Android app developers received an email from Google informing them regarding the plans of removing all apps that misuse the Accessibility from the Google Play Store.
The Android Accessibility service is an Android API created to help app developers in creating apps for users with disabilities. The Android Accessibility service works in allowing an application have a programmatic access over actions which in normal circumstance, requires a user’s physical interaction. For instance, the Accessibility Service can copy the taps and swipes on the User Interface elements to navigate users into different screens. It is definitely a useful and powerful feature which hasn’t skipped cyber crooks’ attention and even slid them into their malicious apps. Malicious apps have always relied on tricking users into giving them access to the Accessibility Service – this isn’t news as it has been happening for years now. After these crooks obtain access and gain necessary permissions, it’s certainly game over as it allows the malware to install itself on the compromised device as the device admin. Aside from that, it can also download and install additional malware so it can execute various operations in the infected device’s background.
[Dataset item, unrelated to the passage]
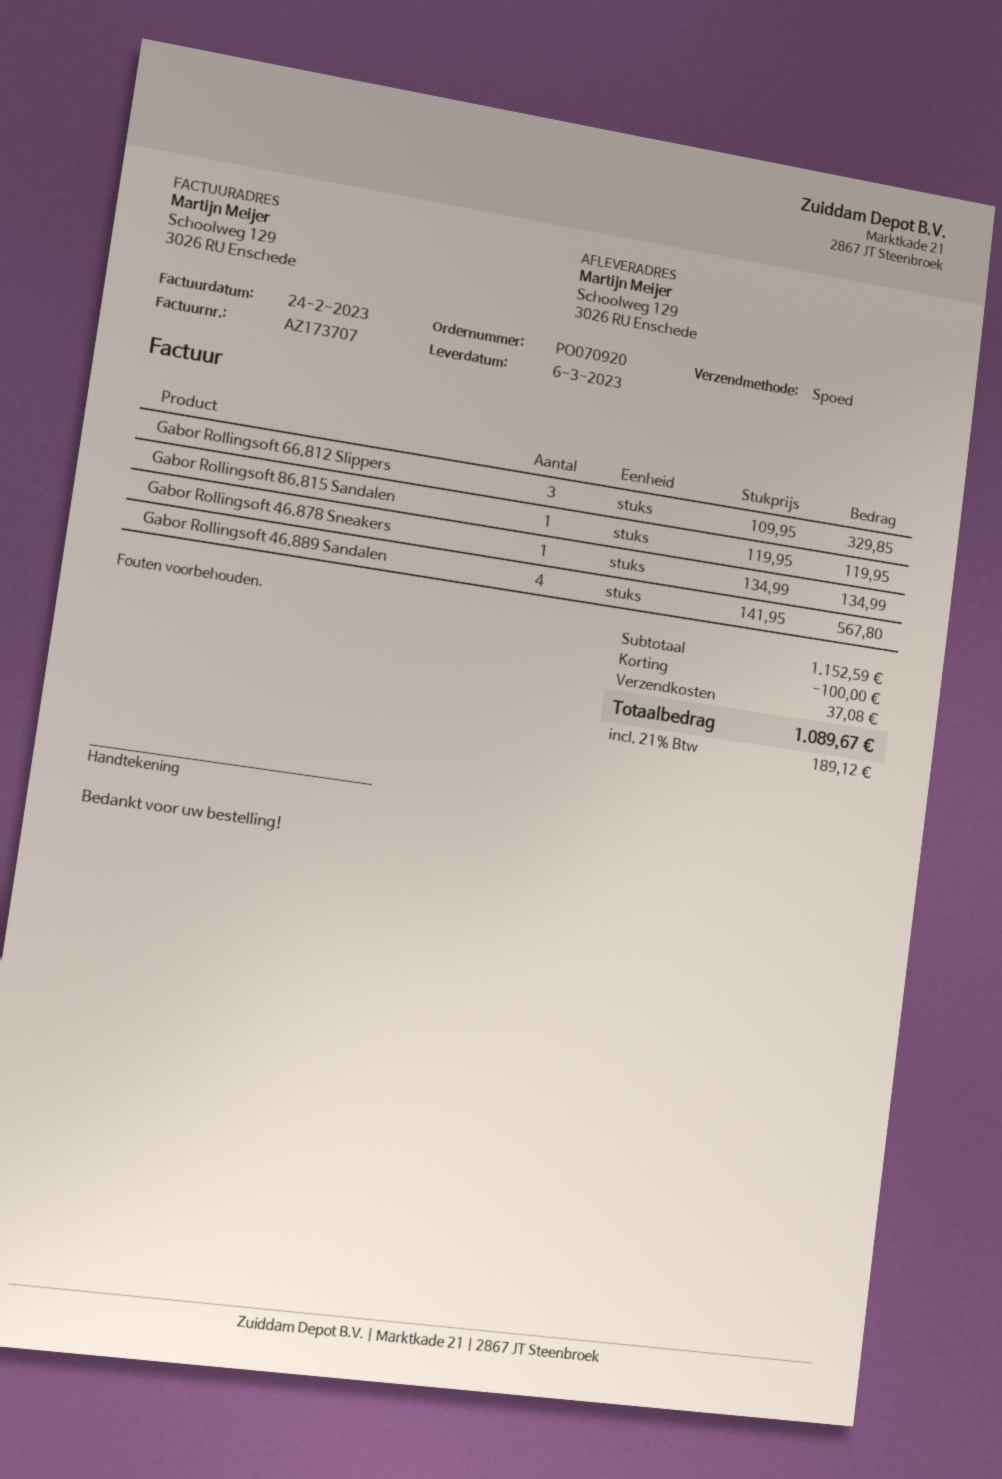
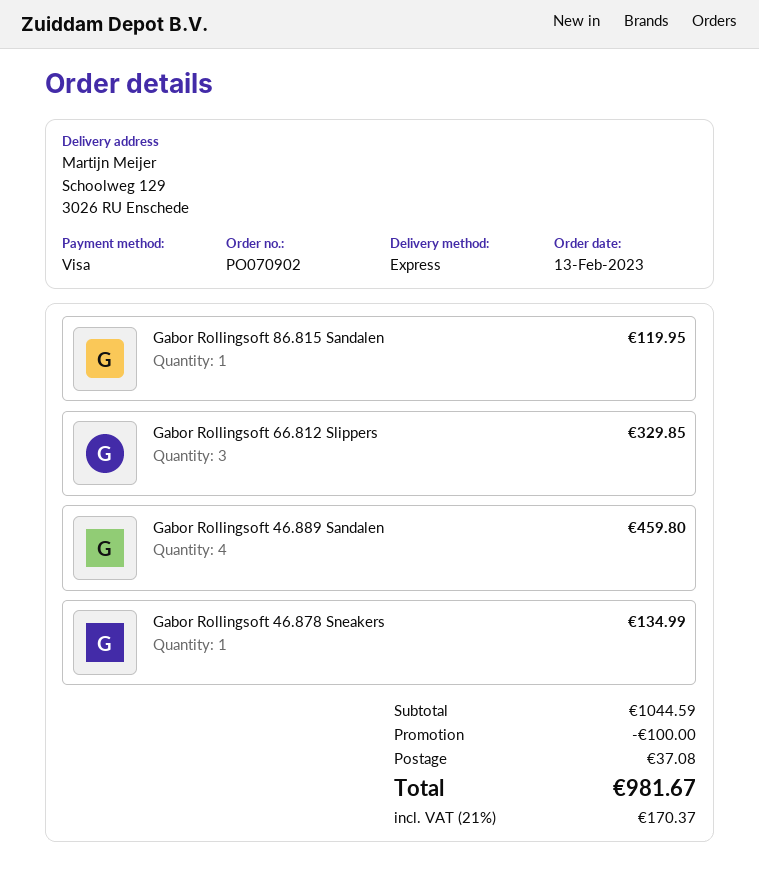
order number: PO070920 -> PO070902
Gabor Rollingsoft 46.889 Sandalen: 4 for 567.80 -> 4 for 459.80
subtotal: 1152.59 -> 1044.59
tax: 21% = 189.12 -> 21% = 170.37
total: 1089.67 -> 981.67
Accessibility services are usually found in banking Trojans, mobile ransomware strains, adware, click-fraud bots and other kinds of malware. It has been used by many malware like the Cloak & Dagger or the Toast Overlay Attack and they greatly rely on it to execute their attack on the targeted device.
Here is the email Google sent out last week:
“We’re contacting you because your app, BatterySaver System Shortcut, with package name com.floriandraschbacher.batterysaver.free is requesting the ‘android.permission.BIND_ACCESSIBILITY_SE Apps requesting accessibility services should only be used to help users with disabilities use Android devices and apps. Your app must comply with our Permissions policy and the Prominent Disclosure requirements of our User Data policy.
Action required : If you aren’t already doing so, you must explain to users how your app is using the ‘android.permission.BIND_ACCESSIBILITY_SE to help users with disabilities use Android devices and apps. Apps that fail to meet this requirement within 30 days may be removed from Google Play. Alternatively, you can remove any requests for accessibility services within your app. You can also choose to unpublish your app.
Alternatively, you can choose to unpublish the app. All violations are tracked. Serious or repeated violations of any nature will result in the termination of your developer account, and investigation and possible termination of related Google accounts.
If you’ve reviewed the policy and feel we may have been in error, please reach out to our policy support team. One of my colleagues will get back to you within 2 business days.
The Google Play Review Team”
As you can see, Google plans to get rid of all apps that utilize the Accessibility service from the Google Play Store unless it is actually being used to power a feature for users with disabilities. All app developers are expected to display a visible explainer, telling users how and why they are using that service and that the app developers must also disclose on the app’s Play Store page that they use this service by adding “This app uses Accessibility services” to the description of the app.
Developers are given 30 days to comply with Google’s demands and to update their apps. And for those who can’t update their apps in the given period of time, they will be asked by Google to remove their apps from Google Play Store by themselves.
Google is hoping that with this new requirement, banking Trojans and other kinds of malware will find it hard to slip into the Google Play Store. The only downside to this new requirement which is only given 30 days to be implemented is that within this given time, Google will also eliminate hundreds of apps in the process, if not thousands of apps that use Accessibility service in a non-malicious but rather creative way instead. This includes the battery “doctor” apps, some sort of password manager, phone key remapping apps, status bar replacement and so much more.
Furthermore, it would also change and affect the distribution of malware from the Google Play Store and any apps installed via third party store won’t be affected – because of this, cyber crooks will just focus on distributing their apps through third party store distribution, or try out other methods to abuse the Google Play Store or even ask permission from the Accessibility service in ways that won’t catch Google’s eye.